Jane wondered whether it would attract suspicion, but decided not: Afghans’ bags were as strange and varied as their clothes. All the same, Mohammed would surely arouse suspicion sooner or later. She said: “What will happen when they finally realize they are on the wrong trail?”

“Before that happens I will run away in the night, leaving them in the middle of nowhere.”

“It’s terribly dangerous,” said Jane.

Mohammed tried to look heroically unconcerned. Like most of the guerrillas, he was genuinely brave but also ludicrously vain.

Ellis said: “If you time this wrong, and they suspect you before you’ve decided to leave them, they will torture you to find out which way we went.”

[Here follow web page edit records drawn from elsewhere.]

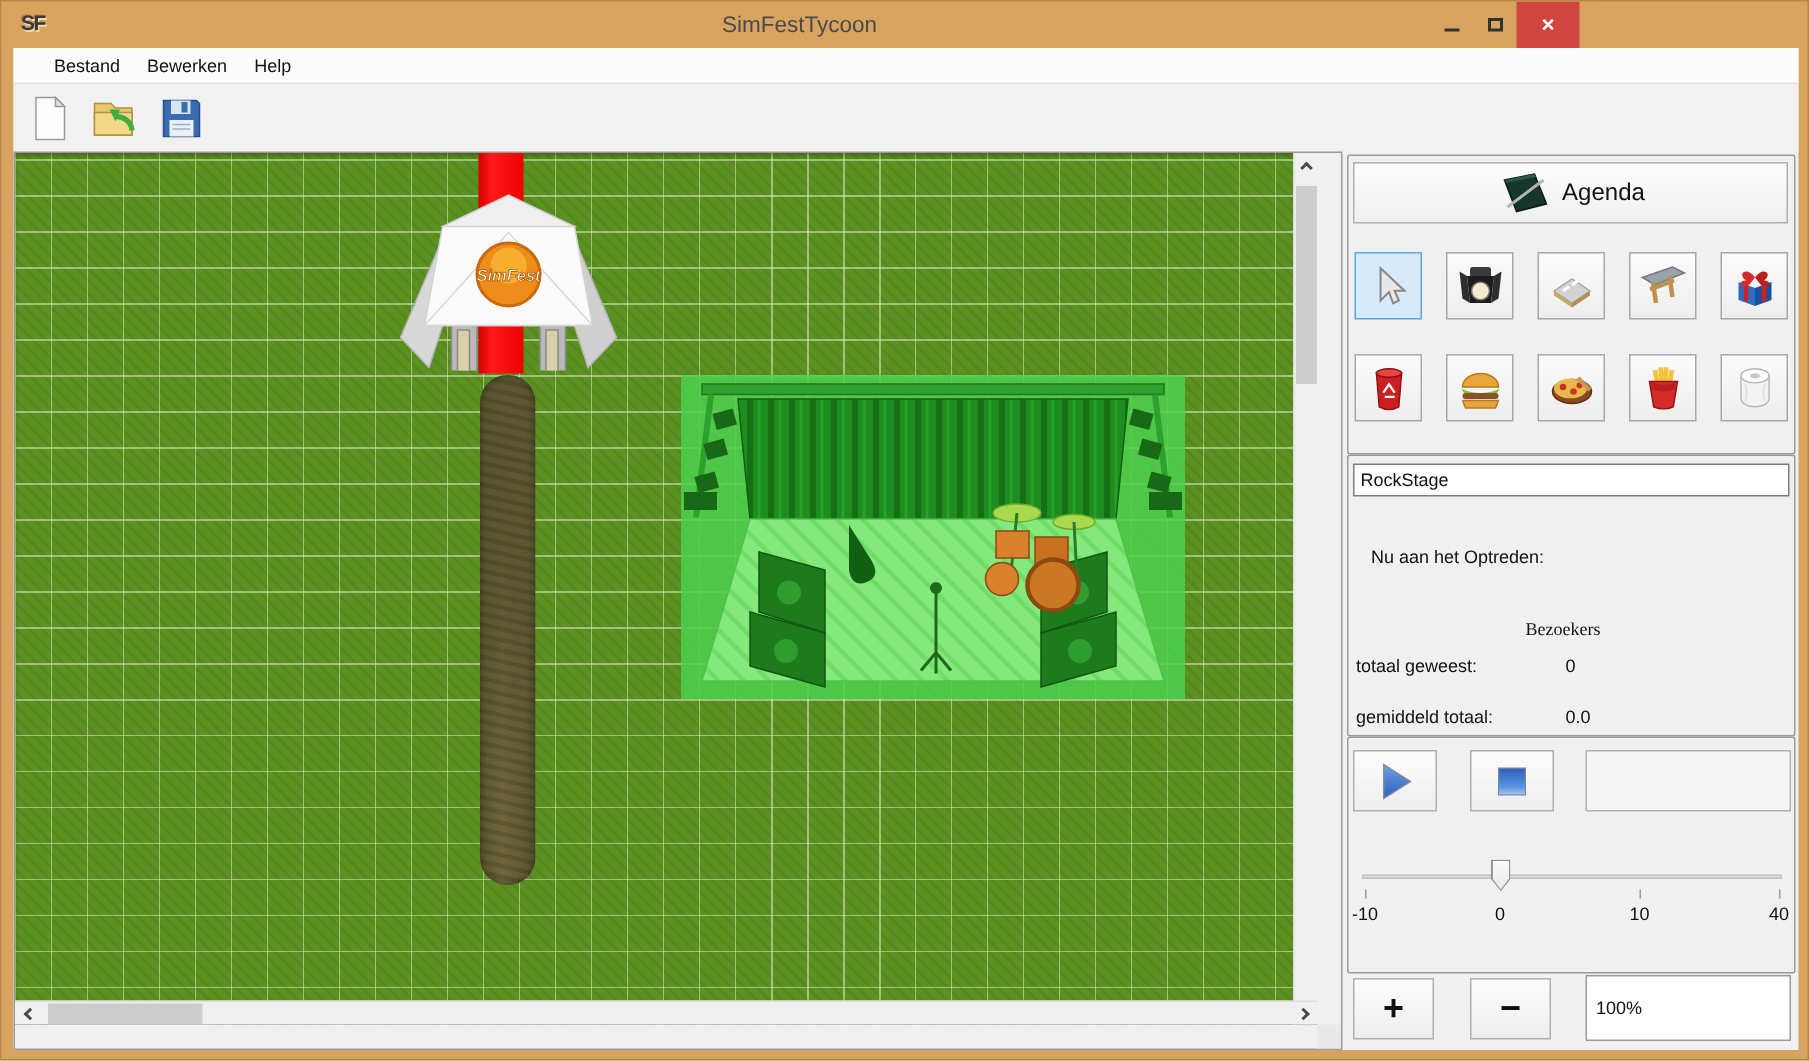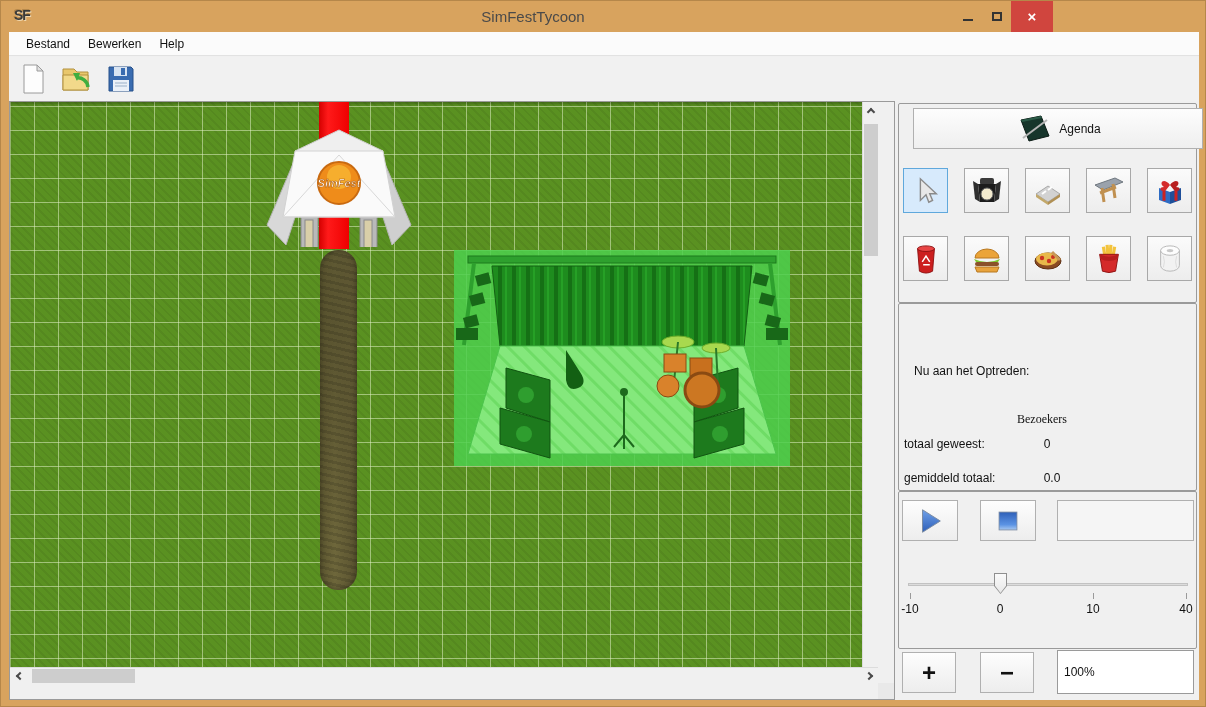--- a/index.html
+++ b/index.html
@@ -17,21 +17,21 @@
              color:#333; font-size:13px; cursor:default; }
   .btn-min .glyph { width:10px; height:2px; background:#333; margin-top:6px; }
   .btn-max .glyph { width:10px; height:9px; border:2px solid #333; background:transparent; }
   .btn-close { width:42px; background:#d0453e; }
   .btn-close .glyph { color:#fff; font-size:15px; font-weight:bold; line-height:1; }
 
   
   .app-body { position:absolute; left:8px; top:31px; width:1190px; height:668px; background:#f0f0f0; }
 
   .menubar { position:absolute; left:0; top:0; width:1190px; height:24px; background:#fbfbfb; border-bottom:1px solid #e2e2e2;
-             display:flex; align-items:center; padding-left:8px; }
+             display:flex; align-items:center; padding-left:18px; }
   .menu-item { font-size:12px; color:#111; padding:4px 9px; }
 
   .toolbar { position:absolute; left:0; top:25px; width:1190px; height:44px; background:#f1f1f1; display:flex; align-items:center; padding-left:6px; gap:8px; }
   .tb-btn { width:36px; height:36px; display:flex; align-items:center; justify-content:center; }
 
   
   .canvas-wrap { position:absolute; left:0; top:69px; width:886px; height:599px; background:#f0f0f0; border:1px solid #9a9a9a; }
   .game-canvas { position:absolute; left:0; top:0; width:868px; height:581px; overflow:hidden;
     background-color:#5a9121;
     background-image:
@@ -64,23 +64,23 @@
   .chev.left  { transform:rotate(45deg); margin-left:3px; }
   .chev.right { transform:rotate(-135deg); margin-right:3px; }
 
   
   .sidebar { position:absolute; left:889px; top:69px; width:300px; height:599px; }
   .group { position:absolute; left:0; width:299px; background:#f0f0f0; border:1px solid #9a9a9a; border-radius:2px; }
   .g-tools { top:2px;   height:200px; }
   .g-info  { top:202px; height:188px; }
   .g-play  { top:390px; height:158px; }
 
-  .agenda-btn { position:absolute; left:14px; top:4px; width:290px; height:41px;
+  .agenda-btn { position:absolute; left:3px; top:4px; width:290px; height:41px;
     background:linear-gradient(#fdfdfd,#efefef); border:1px solid #b0b0b0;
-    display:flex; align-items:center; justify-content:center; gap:4px; font-size:12px; color:#111; }
+    display:flex; align-items:center; justify-content:center; gap:4px; font-size:16px; color:#111; }
 
   .tool-btn { position:absolute; width:45px; height:45px; background:linear-gradient(#fbfbfb,#ededed);
     border:1px solid #a8a8a8; display:flex; align-items:center; justify-content:center; }
   .tool-btn.selected { background:#d7eafc; border:1px solid #5fa8dc; }
   .r1 { top:64px; } .r2 { top:132px; }
   .c1 { left:4px; } .c2 { left:65px; } .c3 { left:126px; } .c4 { left:187px; } .c5 { left:248px; }
 
   .name-field { position:absolute; left:3px; top:5px; width:291px; height:22px; background:#fff;
     border:1px solid #7a7a7a; font-size:12px; color:#111; padding:2px 4px; font-family:"Liberation Sans",sans-serif; }
   .lbl { position:absolute; font-size:12px; color:#111; white-space:nowrap; }
@@ -348,20 +348,21 @@
           <svg width="30" height="32" viewBox="0 0 32 34">
             <path d="M6 8 h20 v16 a10 6 0 0 1 -20 0 z" fill="#f2f2f2" stroke="#b5b5b5"></path>
             <ellipse cx="16" cy="8" rx="10" ry="5" fill="#fdfdfd" stroke="#b5b5b5"></ellipse>
             <ellipse cx="16" cy="8" rx="3.5" ry="1.8" fill="#c8c8c8"></ellipse>
             <path d="M9 14 q2 6 0 12 M23 14 q-2 6 0 12" stroke="#dcdcdc" fill="none"></path>
           </svg>
         </div>
       </div>
 
       <div class="group g-info">
+        <input class="name-field" readonly="" value="RockStage" style="">
         <div class="lbl" style="left:15px; top:60px;">Nu aan het Optreden:</div>
         <div class="lbl" style="left:118px; top:108px;font-family:Liberation Serif, serif;">Bezoekers</div>
         <div class="lbl" style="left:5px; top:133px;">totaal geweest:</div>
         <div class="val" style="left:118px; top:133px;">0</div>
         <div class="lbl" style="left:5px; top:167px;">gemiddeld totaal:</div>
         <div class="val" style="left:123px; top:167px;">0.0</div>
       </div>
 
       <div class="group g-play">
         <div class="pb-btn" style="left:3px;">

“They will never take me alive,” said Mohammed.

Jane believed him.

Ellis said: “But we will have no guide.”

“I shall find you another one.” Mohammed turned to Halam and began a rapid multilingual conversation. Jane gathered that Mohammed was proposing to hire Halam as a guide. She did not like Halam much—he was too good a salesman to be entirely trustworthy—but he was obviously a traveling man, so he was a natural choice. Most of the local people had probably never ventured outside their own valley.

“He says he knows the way,” said Mohammed, reverting to French. Jane suffered a twinge of anxiety about the words
He says.
Mohammed went on: “He will take you to Kantiwar, and there he will find another guide to take you across the next pass, and in this way you will proceed to Pakistan. He will charge five thousand afghanis.”

Ellis said: “It sounds like a fair price, but how many more guides will we have to hire at that rate before we reach Chitral?”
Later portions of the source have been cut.